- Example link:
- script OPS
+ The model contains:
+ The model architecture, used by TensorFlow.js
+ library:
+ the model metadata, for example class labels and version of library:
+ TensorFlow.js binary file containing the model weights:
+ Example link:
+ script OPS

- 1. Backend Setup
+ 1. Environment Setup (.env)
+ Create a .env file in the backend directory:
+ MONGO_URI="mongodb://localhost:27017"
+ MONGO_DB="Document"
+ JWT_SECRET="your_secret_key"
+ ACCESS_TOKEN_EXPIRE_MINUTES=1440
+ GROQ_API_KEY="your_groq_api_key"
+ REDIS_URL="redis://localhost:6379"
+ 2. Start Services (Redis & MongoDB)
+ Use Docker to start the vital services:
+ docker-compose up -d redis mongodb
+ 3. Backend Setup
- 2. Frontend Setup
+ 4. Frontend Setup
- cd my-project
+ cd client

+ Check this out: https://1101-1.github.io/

■ ■ ■ ■ ■

* _To do_: Transcribe the line that contains "3. Backend Setup" exactly, then each line after it through the end of the material. Nothing else belongs in the output.

* _Response for this exercise_:
+ 3. Backend Setup
- 2. Frontend Setup
+ 4. Frontend Setup
- cd my-project
+ cd client

+ Check this out: https://1101-1.github.io/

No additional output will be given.